**Task brief:** Reply only with how many lines below contain "none".

**Supplied data:**
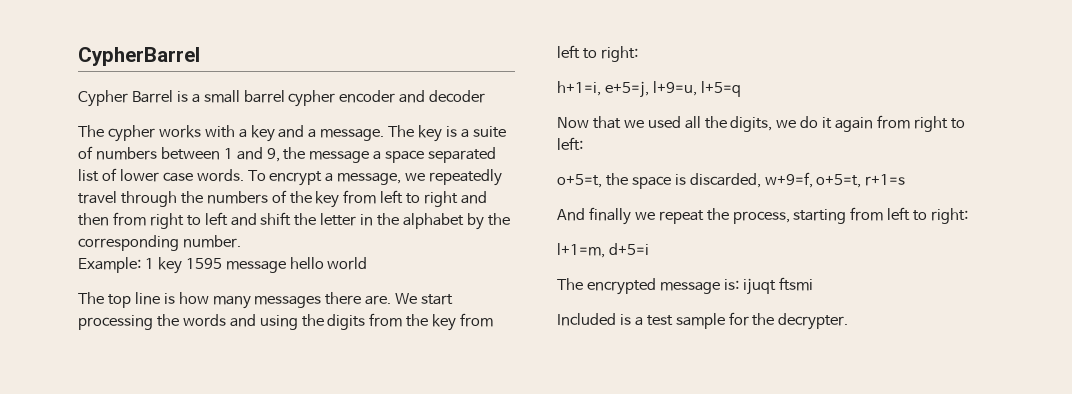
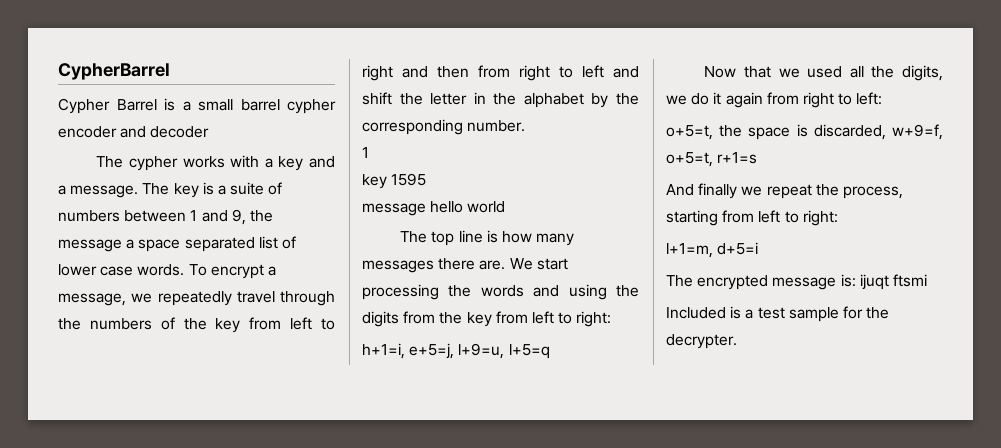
[78,257,154,273] Example: 1 -> [362,147,369,158] 1 //
(222, 263) none -> (427, 179) //

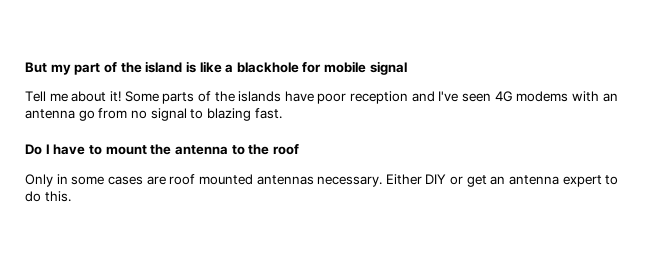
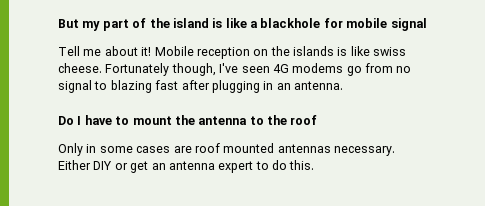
[124,91,435,104] Some parts of the islands have poor reception and -> [154,46,407,59] [58,63,216,76] Mobile reception on the islands is like swiss cheese. Fortunately though,
[571,91,618,102] [25,109,75,119] with an antenna -> (344, 68) none
[254,108,282,119] fast. -> [155,80,343,93] fast after plugging in an antenna.

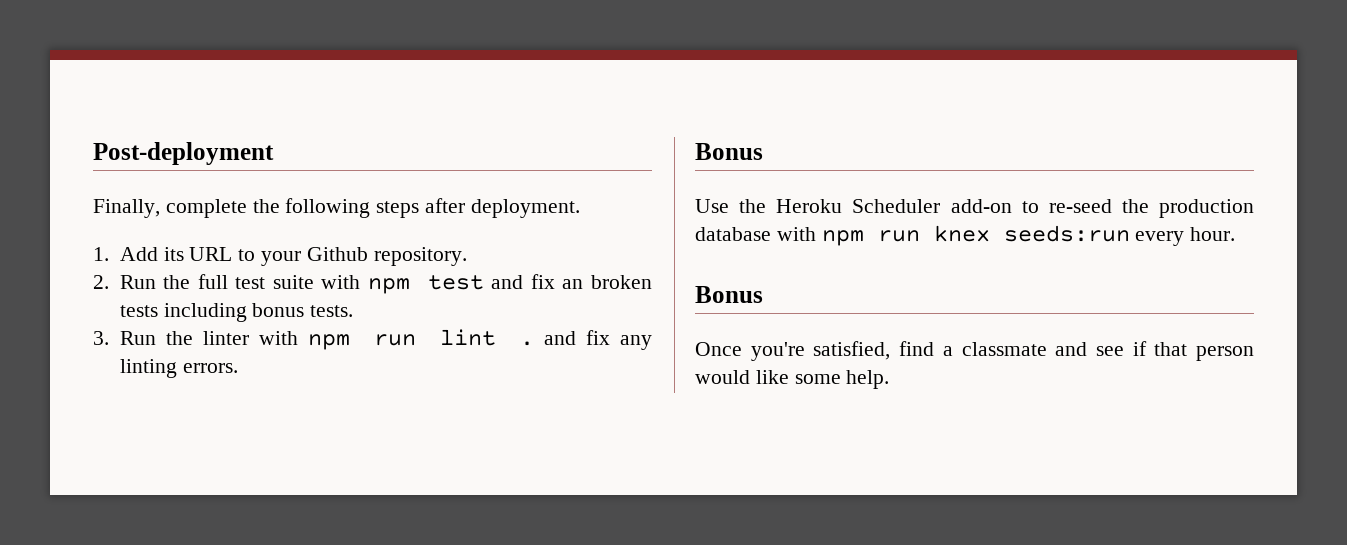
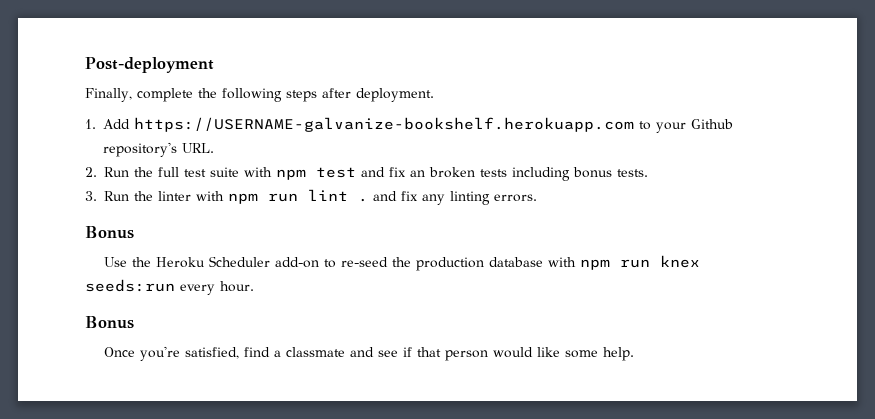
[163,247,233,261] its URL -> [134,117,635,132] https://USERNAME-galvanize-bookshelf.herokuapp.com
[373,247,467,266] repository. -> [103,142,215,157] repository's URL.

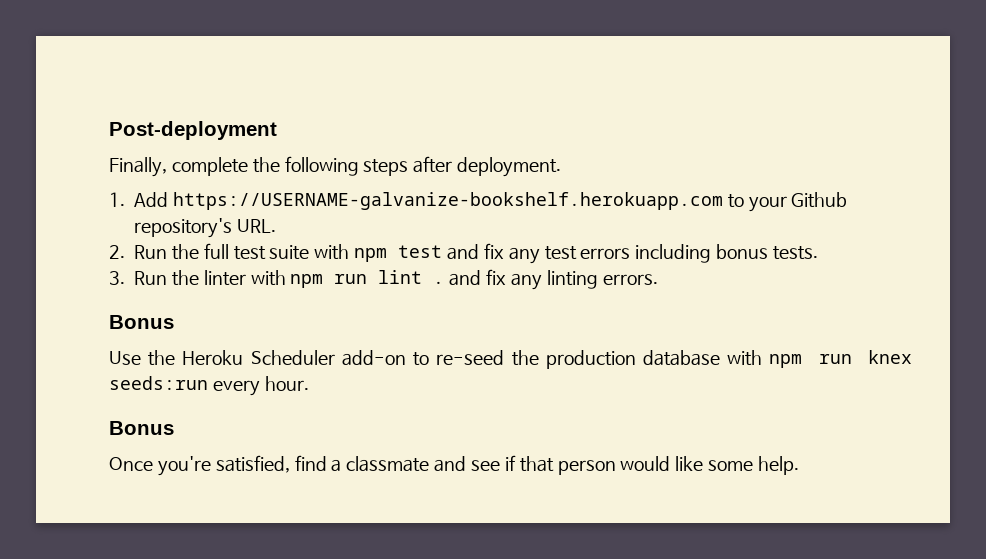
[410,167,507,178] an broken tests -> [508,246,631,264] any test errors

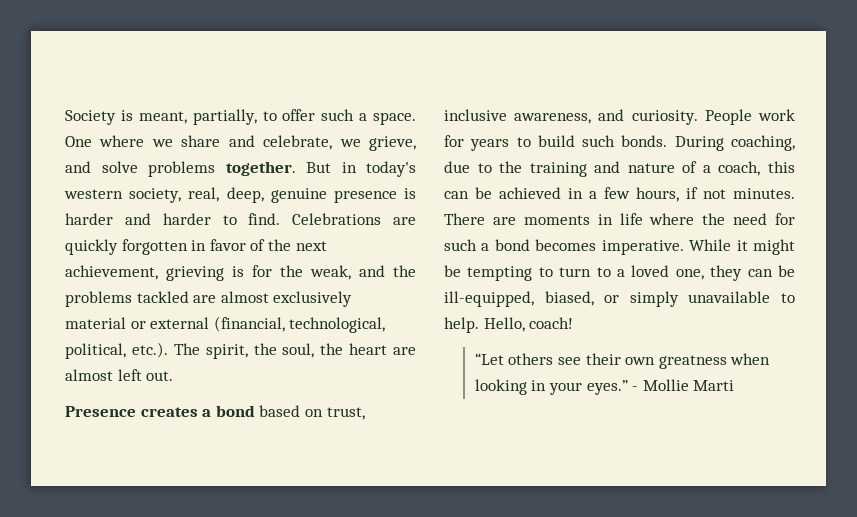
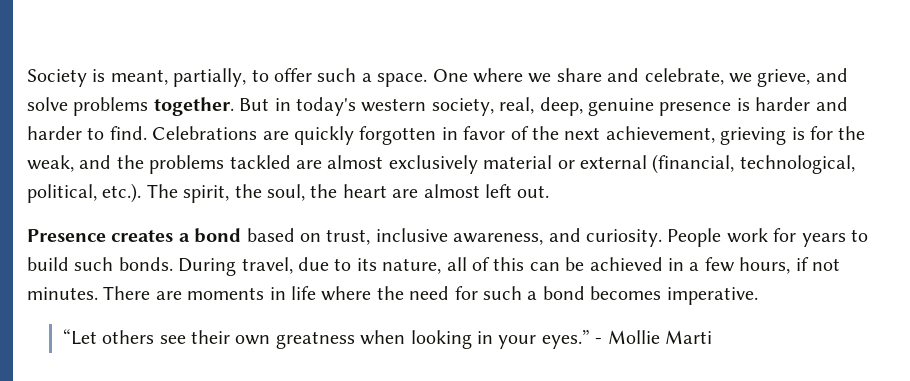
[731,135,795,151] coaching, -> [241,257,293,274] travel,
[499,161,761,177] the training and nature of a coach, -> [356,257,490,274] its nature, all of
[689,239,795,255] [444,265,795,281] [444,291,795,307] [444,317,574,333] While it might be tempting to turn to a loved one, they can be ill-equipped, biased, or simply unavailable to help. Hello, coach! -> (758, 296) none

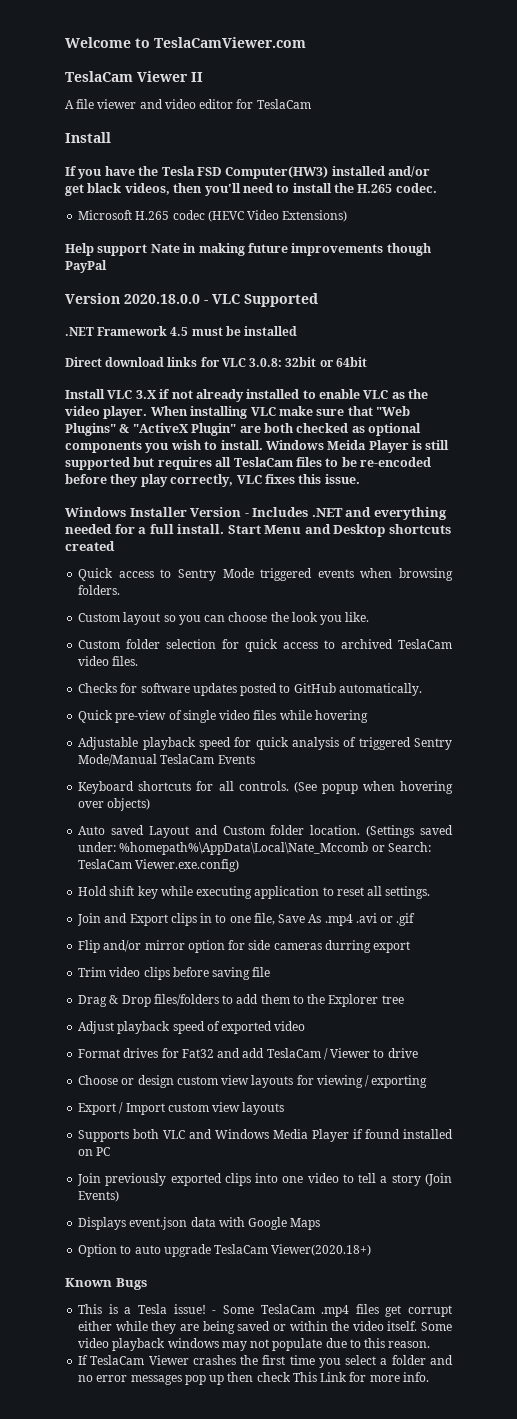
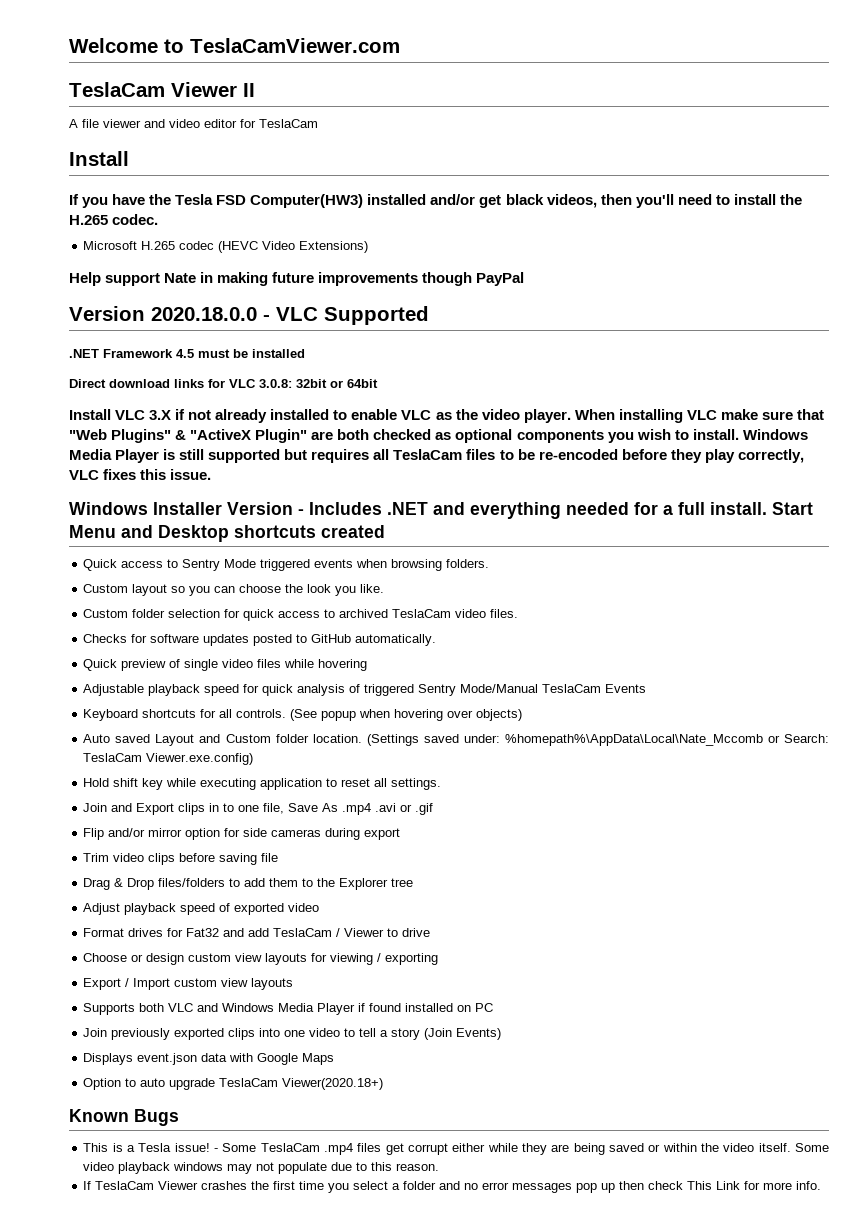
[327,440,367,450] Meida -> [69,449,112,460] Media
[115,710,167,723] pre-view -> [121,659,167,671] preview
[324,940,371,953] durring -> [325,828,361,840] during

**Written solution:** 3